Writer, born in Tientsin, E China. He studied at Yale, and became a correspondent in the Far East for Time magazine (193746). Acclaimed for his clever fictionalizing of fact, his early novel, A Bell for Adano (1944), won the Pulitzer Prize, and was dramatized and filmed. Hiroshima (1946) was the first on-the-spot description of the effects of a nuclear explosion. Other titles include The War Lover (1959), Under the Eye of the Storm (1967), The Walnut Door (1977), and Antonietta (1991).
During World War II he covered the fighting in both Europe (Sicily) and Asia (Battle of Guadalcanal), writing articles for Time, Life, and The New Yorker.

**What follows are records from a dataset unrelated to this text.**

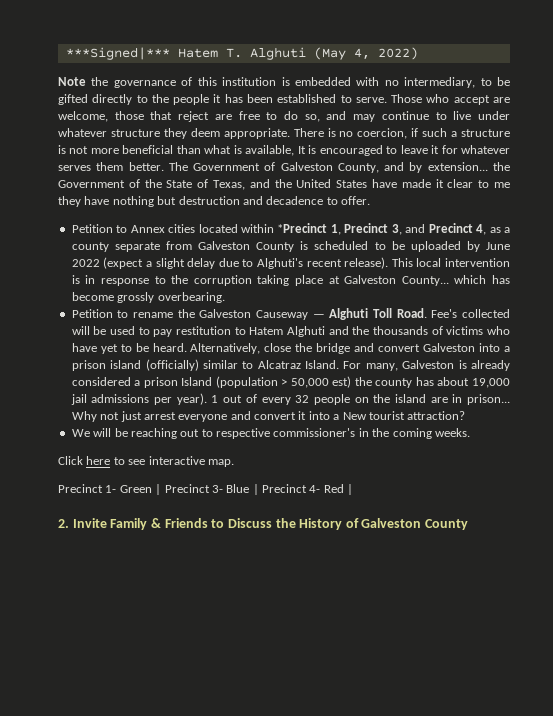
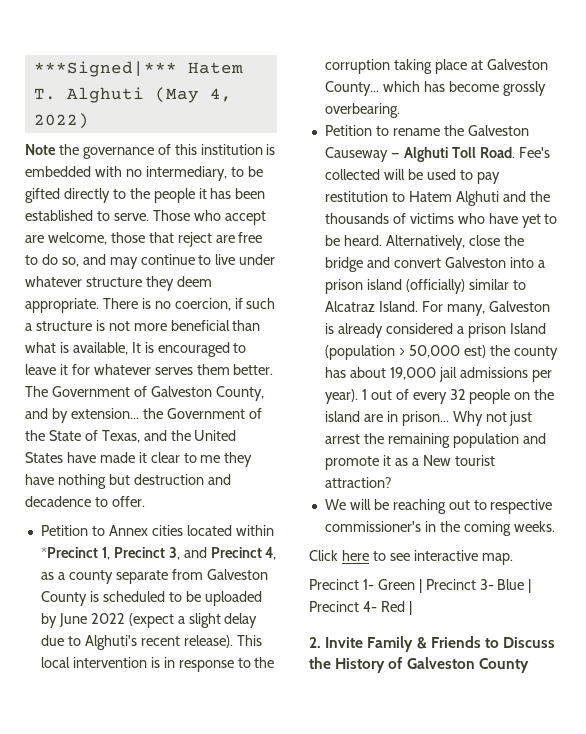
- Why not just arrest everyone and convert it into a New tourist attraction?
+ Why not just arrest the remaining population and promote it as a New tourist attraction?

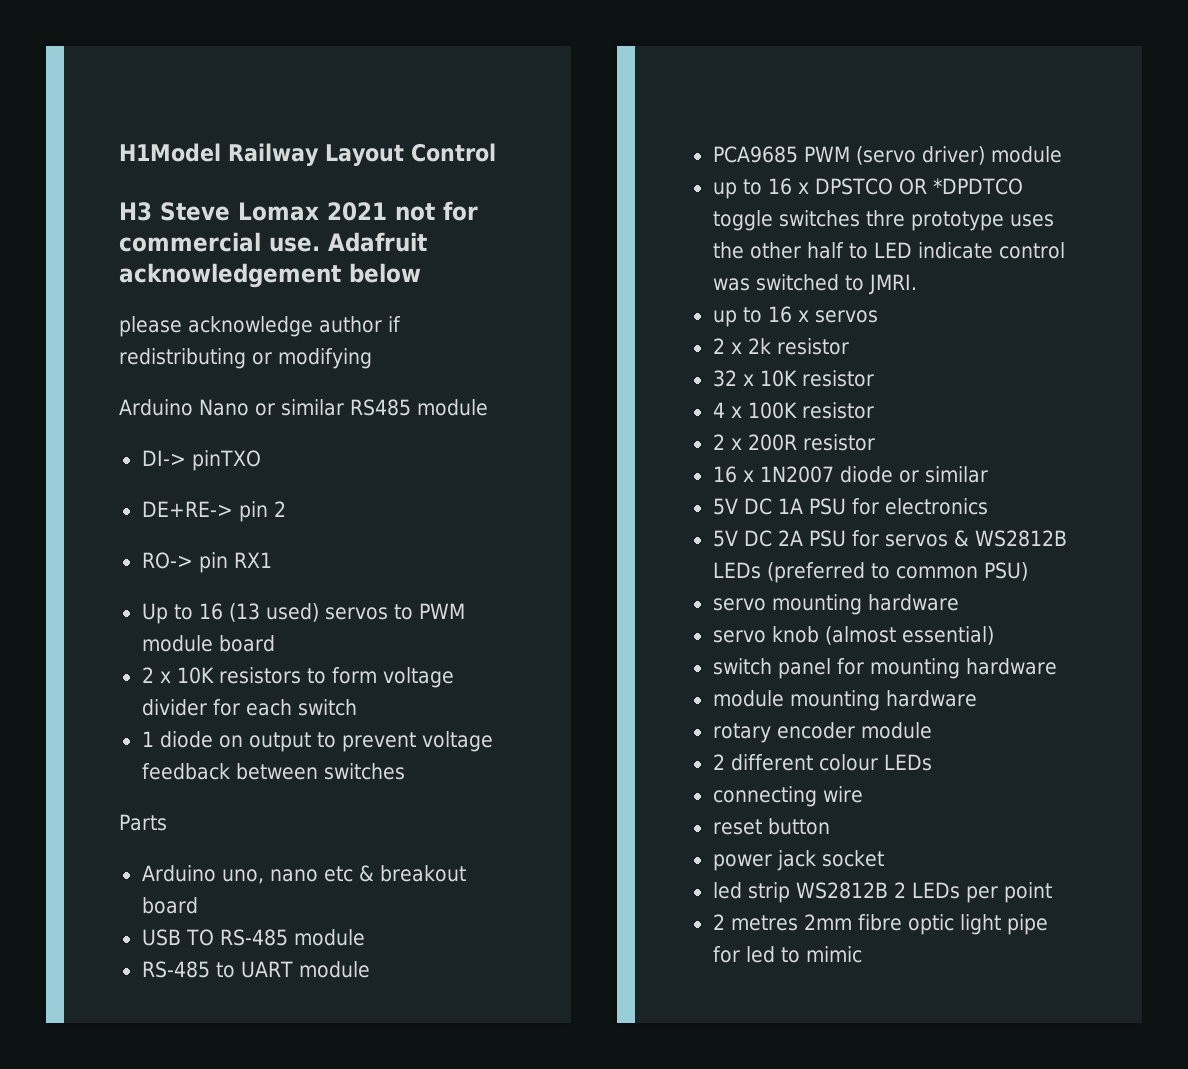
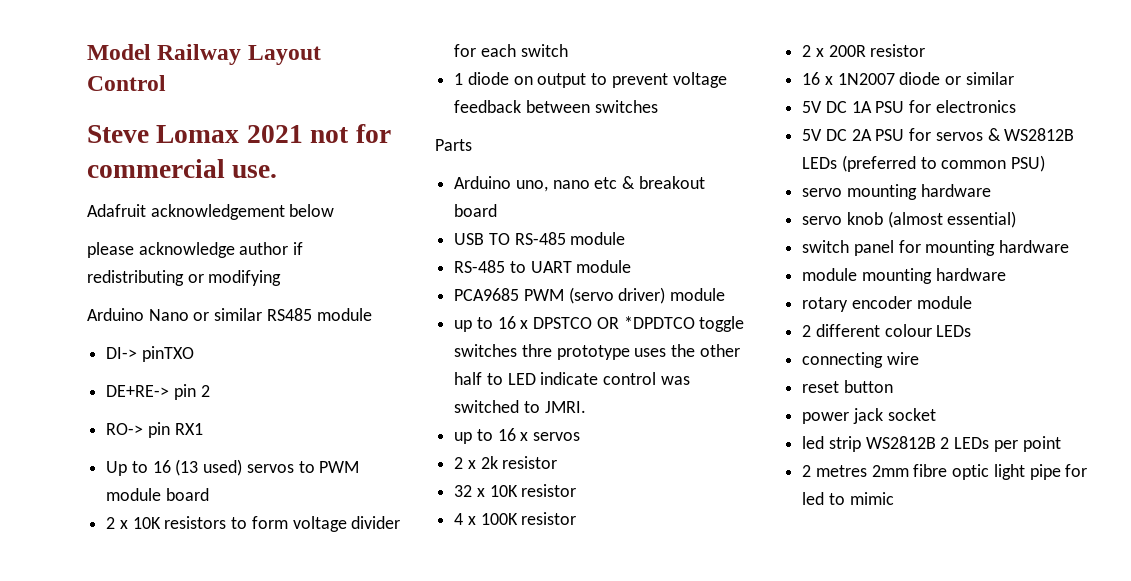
- H1Model Railway Layout Control
+ Model Railway Layout Control
- H3 Steve Lomax 2021 not for commercial use. Adafruit acknowledgement below
+ Steve Lomax 2021 not for commercial use.
+ Adafruit acknowledgement below

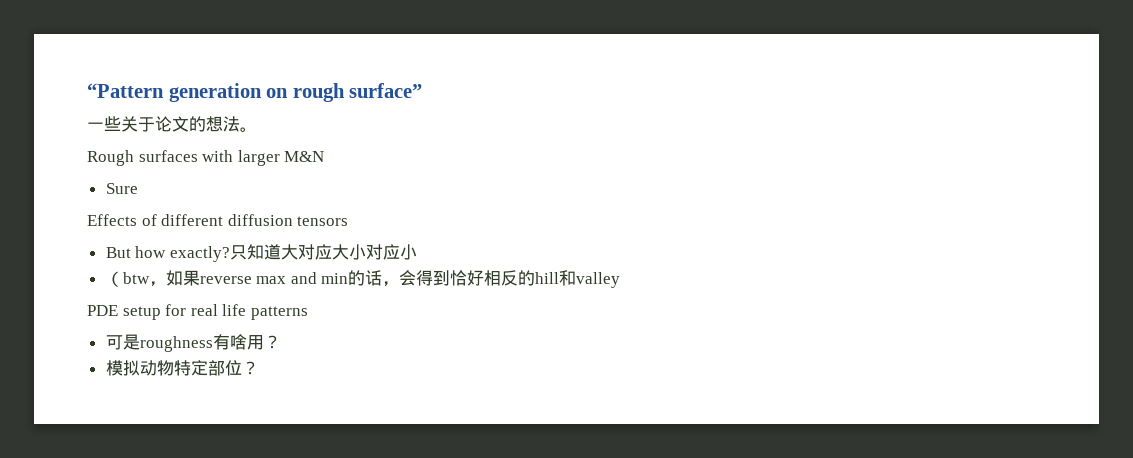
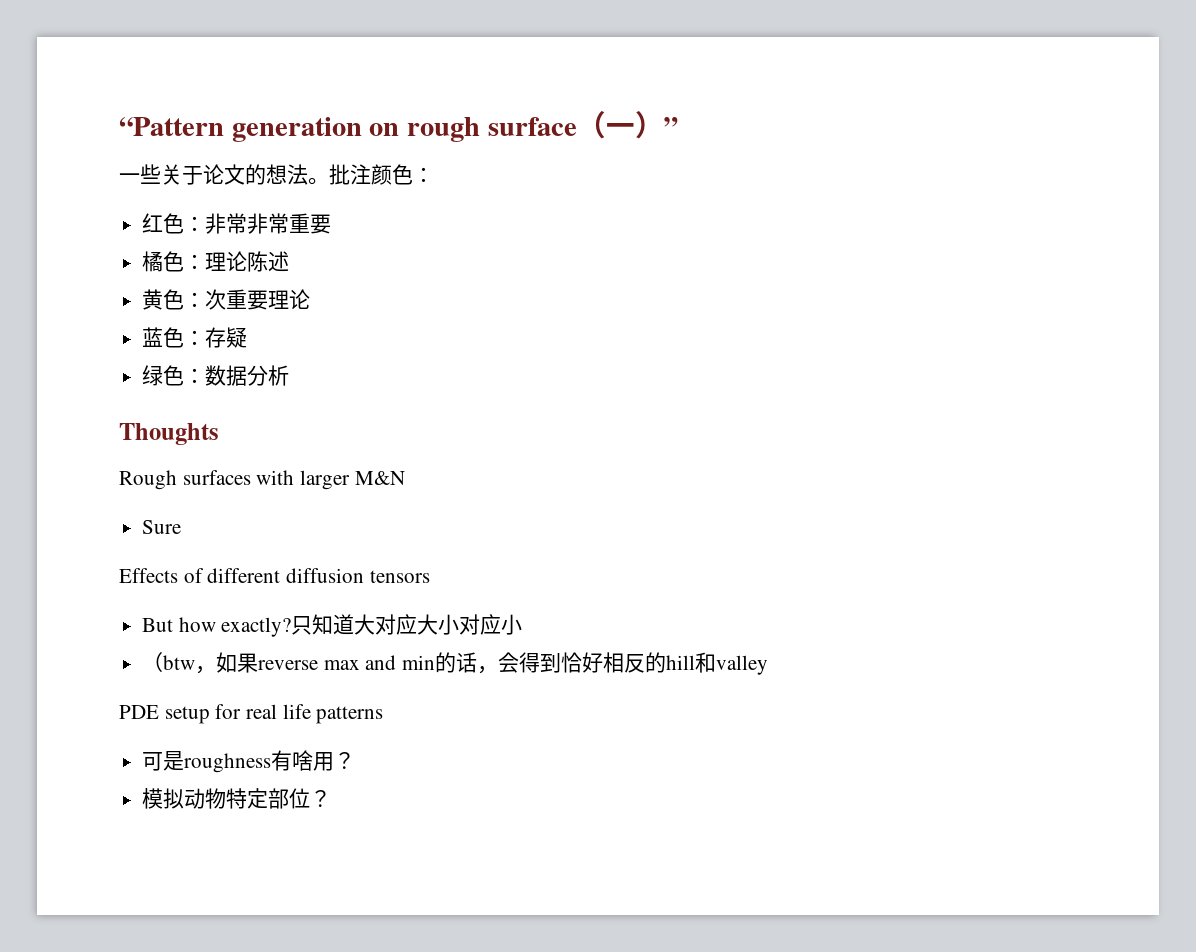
- “Pattern generation on rough surface”
+ “Pattern generation on rough surface（一）”
+ 批注颜色：
+ 红色：非常非常重要
+ 橘色：理论陈述
+ 黄色：次重要理论
+ 蓝色：存疑
+ 绿色：数据分析
+ Thoughts

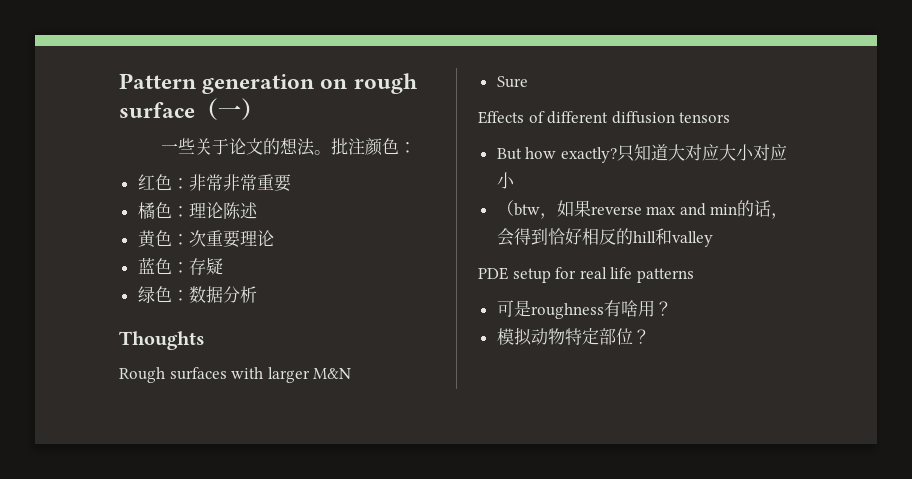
- “Pattern generation on rough surface（一）”
+ Pattern generation on rough surface（一）

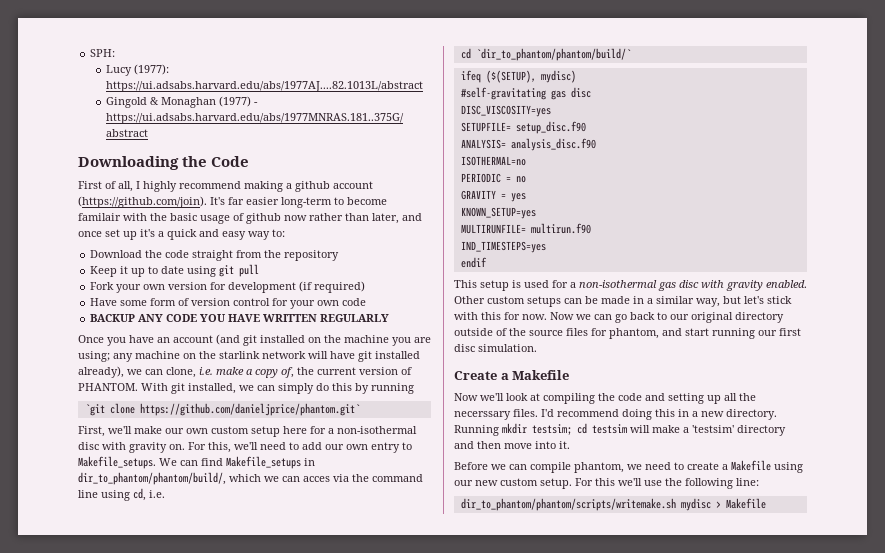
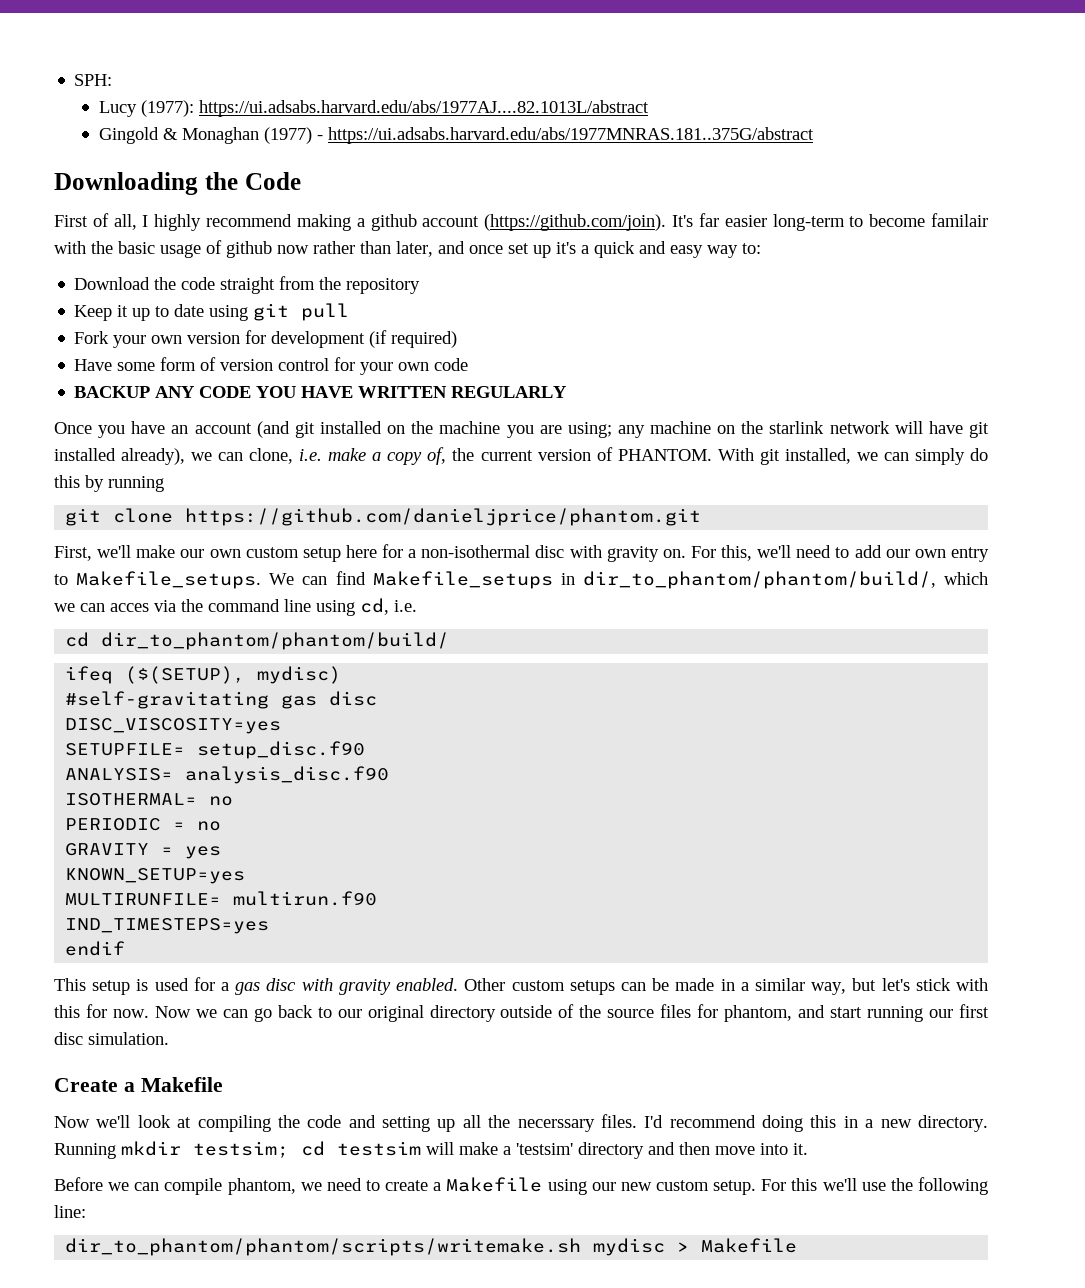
- `git clone https://github.com/danieljprice/phantom.git`
+ git clone https://github.com/danieljprice/phantom.git
- cd `dir_to_phantom/phantom/build/`
+ cd dir_to_phantom/phantom/build/
- ISOTHERMAL=no
+ ISOTHERMAL= no
- This setup is used for a non-isothermal gas disc with gravity enabled.
+ This setup is used for a gas disc with gravity enabled.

His most notable work was a story for The New Yorker, entitled "Hiroshima," about the effects of the atomic bomb dropped there on the 6th of August, in 1945. His article about the
dullness of grammar school readers in a 1954 issue of Time was the inspiration for The Cat in the Hat. Hersey also wrote The Algiers Motel Incident, about racist killings
by the police during the 12th Street Riot in Detroit, Michigan, in 1968, and A Bell for Adano, which won the Pulitzer Prize for the Novel in 1945. Hersey is also known for his
pseudo-chronicle, The Single Pebble about a young American engineer traversing upstream Yangtze.
John Hersey died at home in Key West, Florida on March 24, 1993.